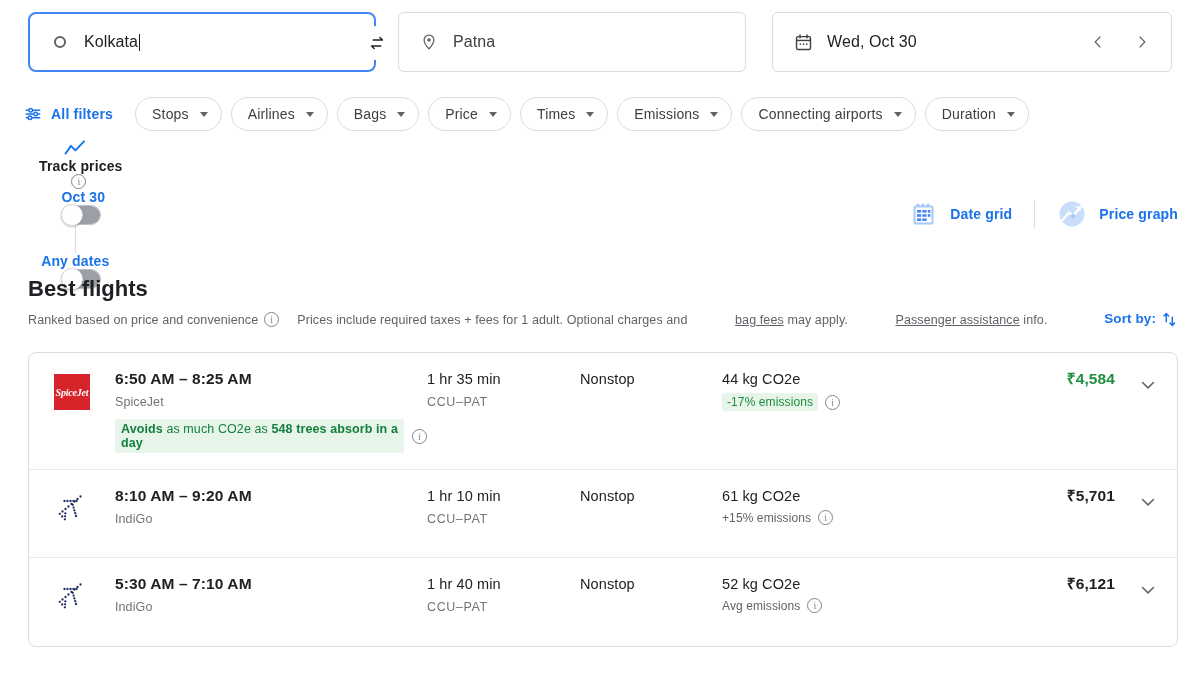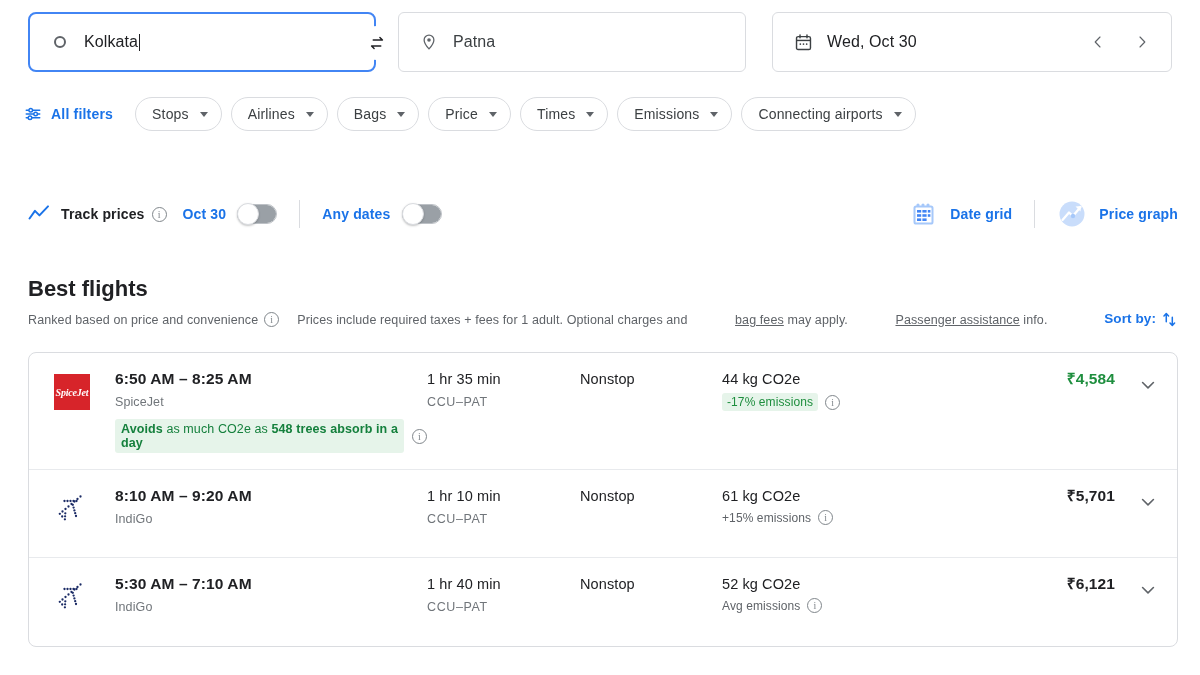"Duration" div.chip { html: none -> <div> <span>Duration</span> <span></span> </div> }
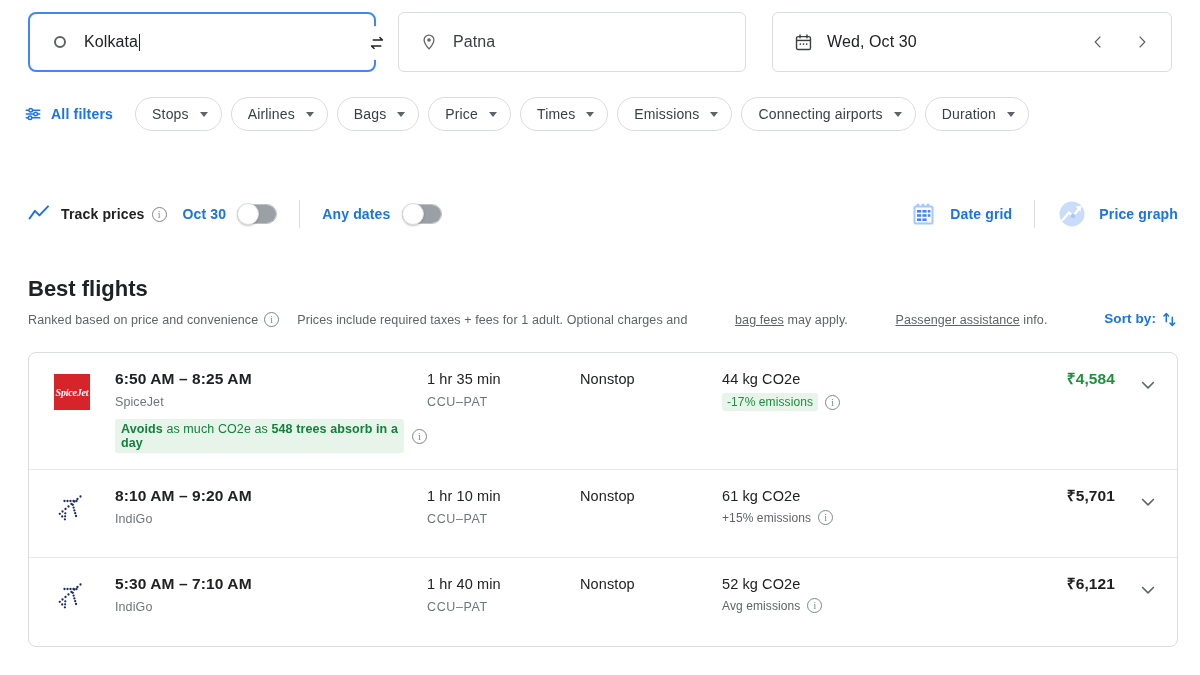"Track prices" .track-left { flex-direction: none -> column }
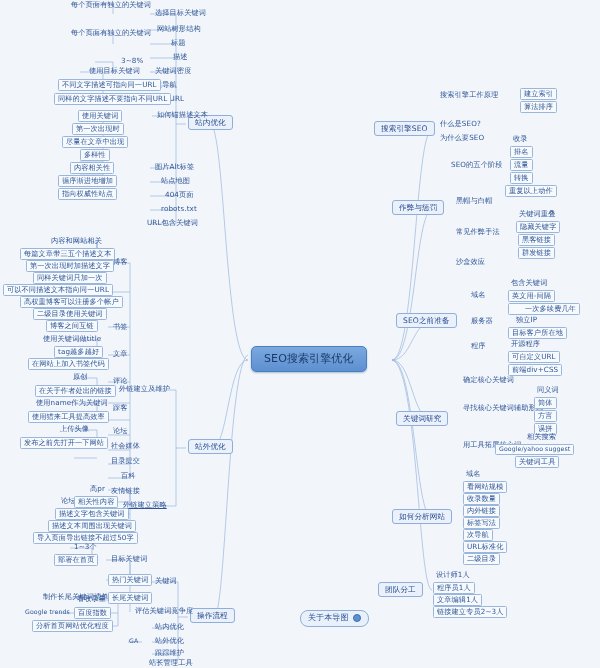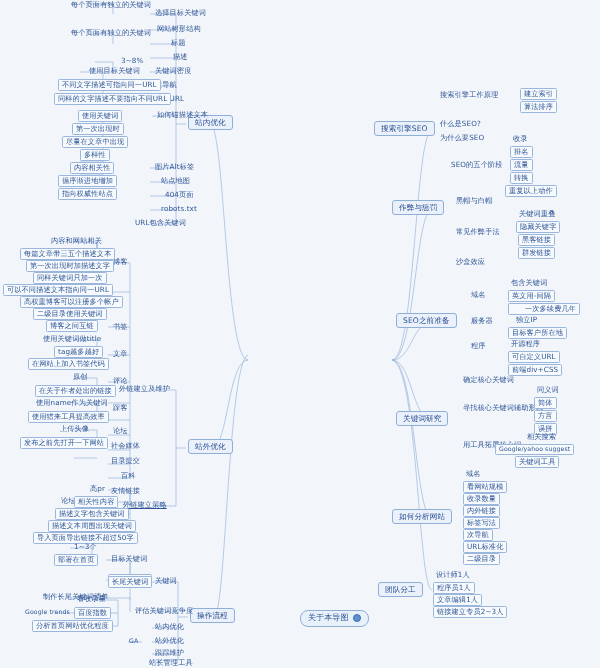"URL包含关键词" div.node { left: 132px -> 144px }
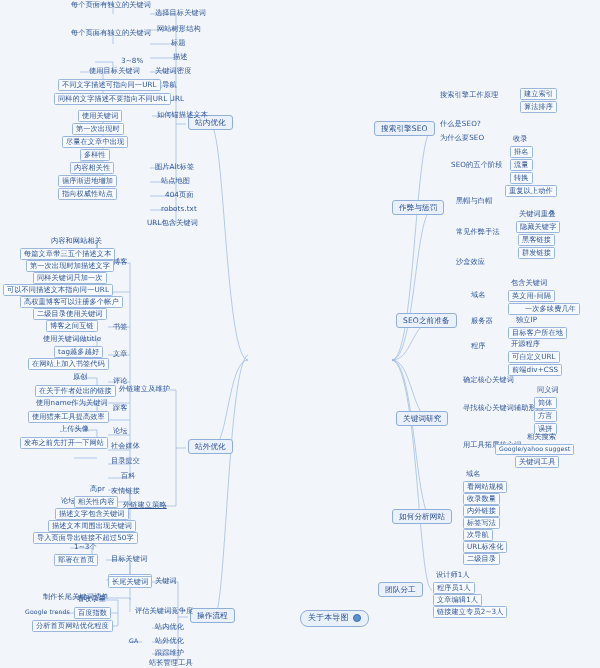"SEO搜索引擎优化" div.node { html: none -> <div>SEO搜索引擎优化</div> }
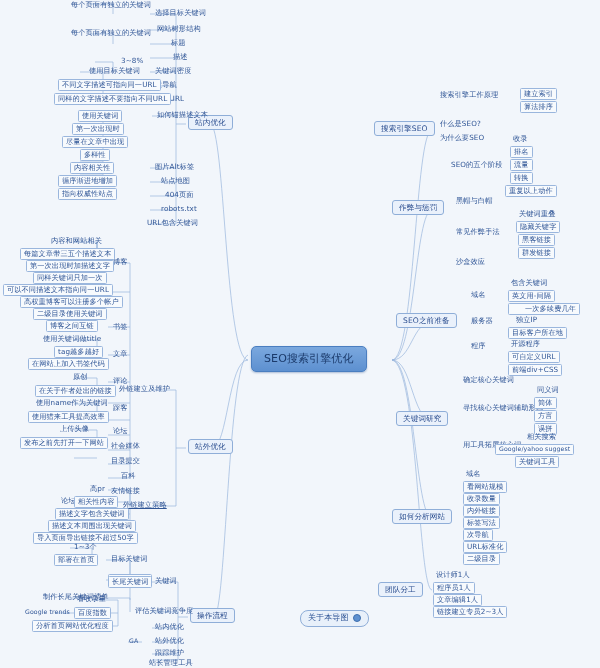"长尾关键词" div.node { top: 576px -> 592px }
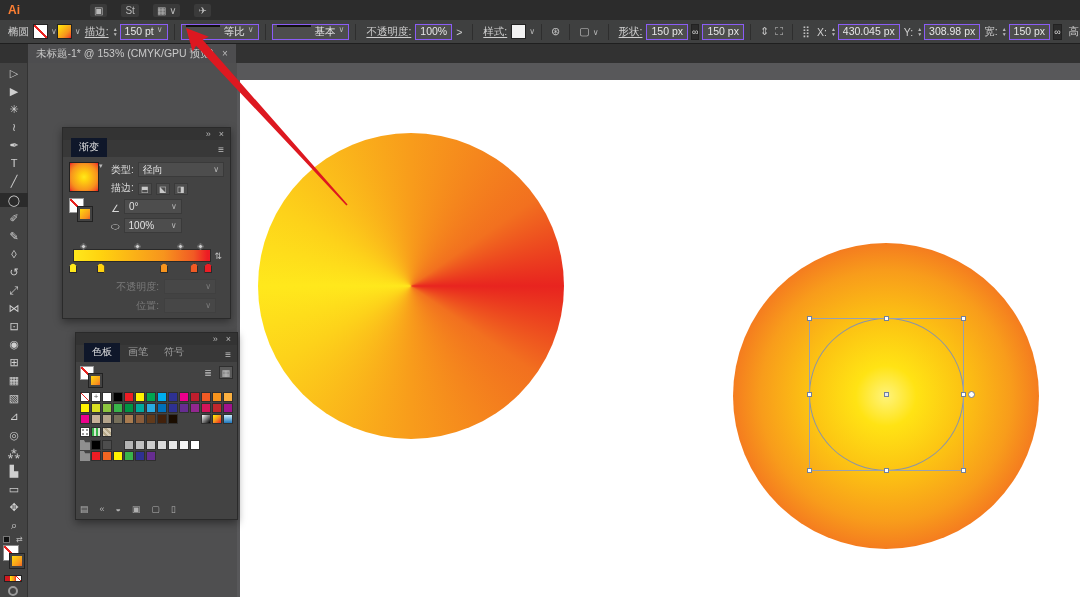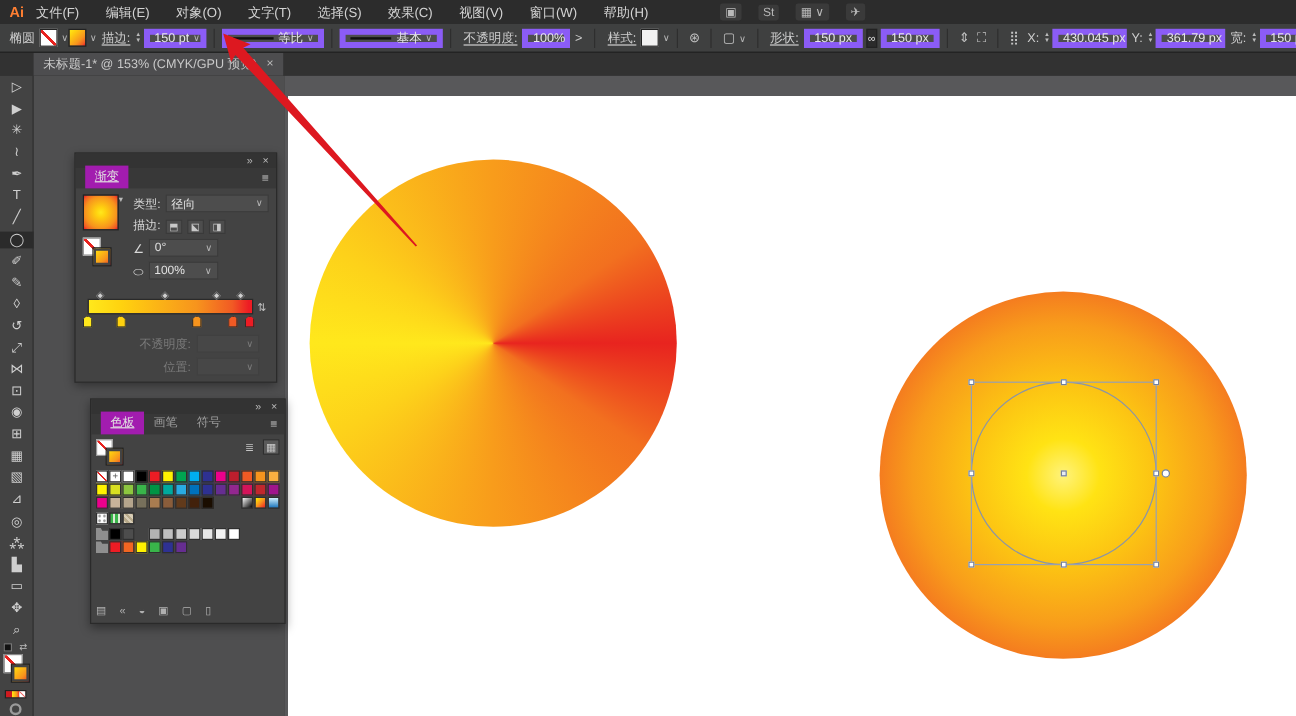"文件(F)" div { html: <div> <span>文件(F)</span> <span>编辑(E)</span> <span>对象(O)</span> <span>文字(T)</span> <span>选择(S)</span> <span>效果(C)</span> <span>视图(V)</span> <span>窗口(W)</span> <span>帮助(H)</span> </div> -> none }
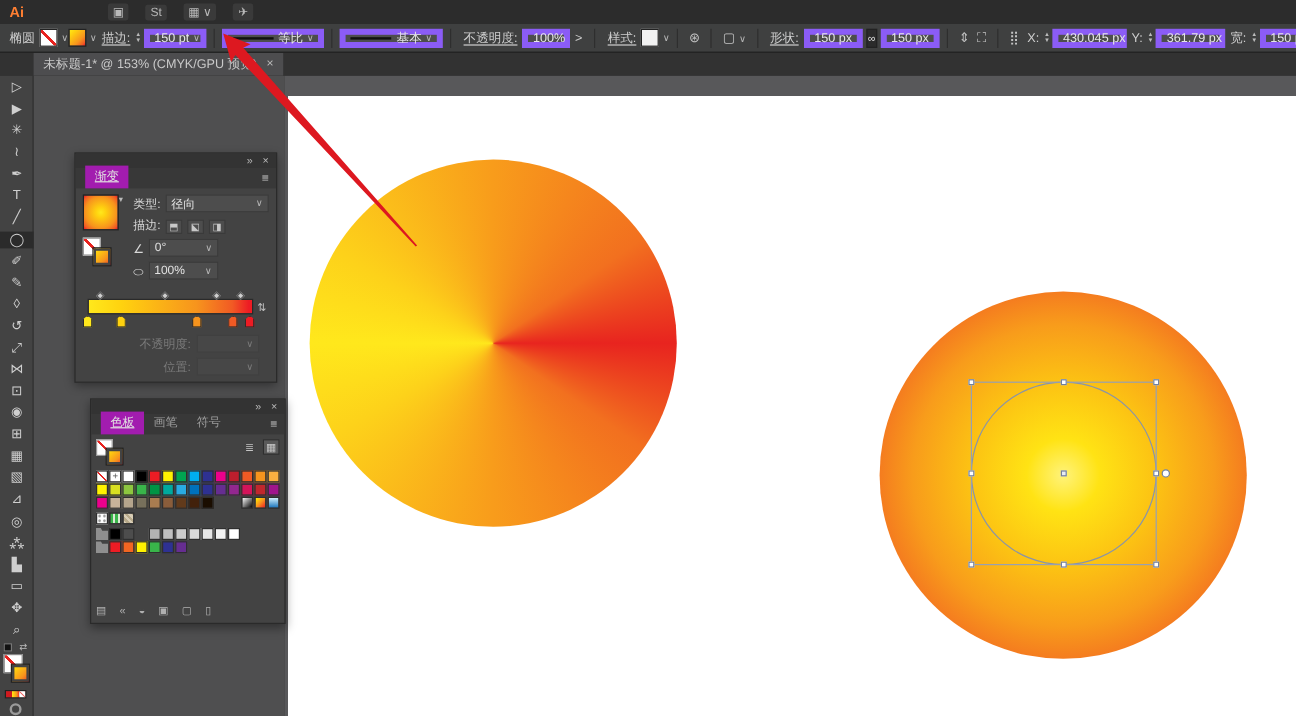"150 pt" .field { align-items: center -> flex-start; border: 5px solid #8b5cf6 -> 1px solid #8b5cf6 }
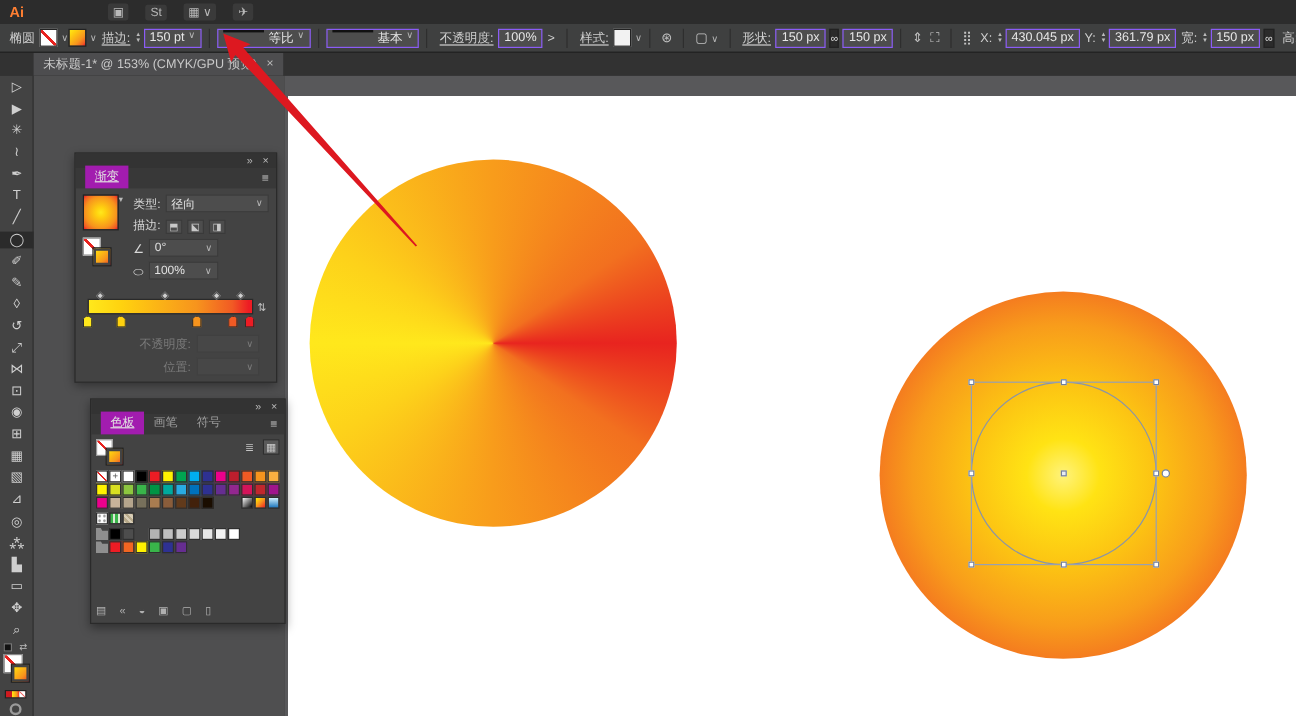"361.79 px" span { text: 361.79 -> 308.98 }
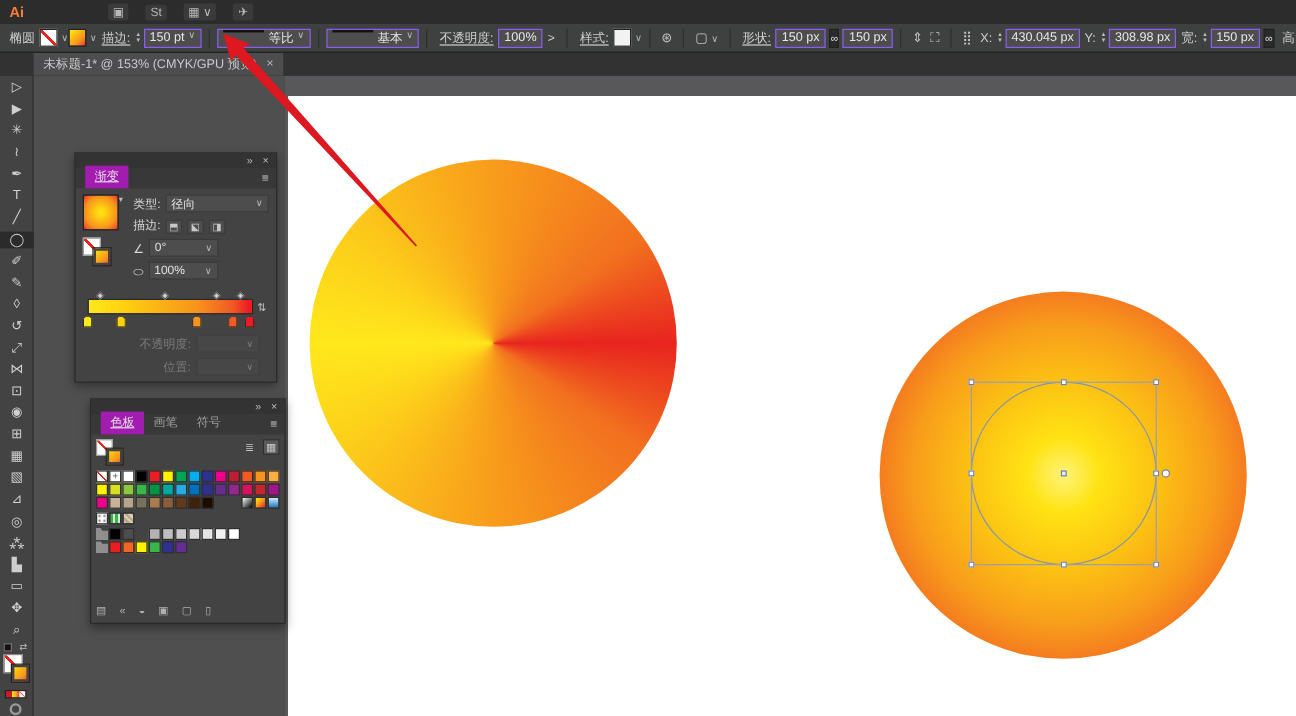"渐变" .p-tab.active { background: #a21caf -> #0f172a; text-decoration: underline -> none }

※

** AIM OF THE TASK **
Exactly the lines from the one containing "left: 132px ->" to the final line of the entries are wanted; please write them out, both ends included, but not the pictures.

** EXPECTED ANSWER **
"URL包含关键词" div.node { left: 132px -> 144px }
"SEO搜索引擎优化" div.node { html: none -> <div>SEO搜索引擎优化</div> }
"长尾关键词" div.node { top: 576px -> 592px }
"文件(F)" div { html: <div> <span>文件(F)</span> <span>编辑(E)</span> <span>对象(O)</span> <span>文字(T)</span> <span>选择(S)</span> <span>效果(C)</span> <span>视图(V)</span> <span>窗口(W)</span> <span>帮助(H)</span> </div> -> none }
"150 pt" .field { align-items: center -> flex-start; border: 5px solid #8b5cf6 -> 1px solid #8b5cf6 }
"361.79 px" span { text: 361.79 -> 308.98 }
"渐变" .p-tab.active { background: #a21caf -> #0f172a; text-decoration: underline -> none }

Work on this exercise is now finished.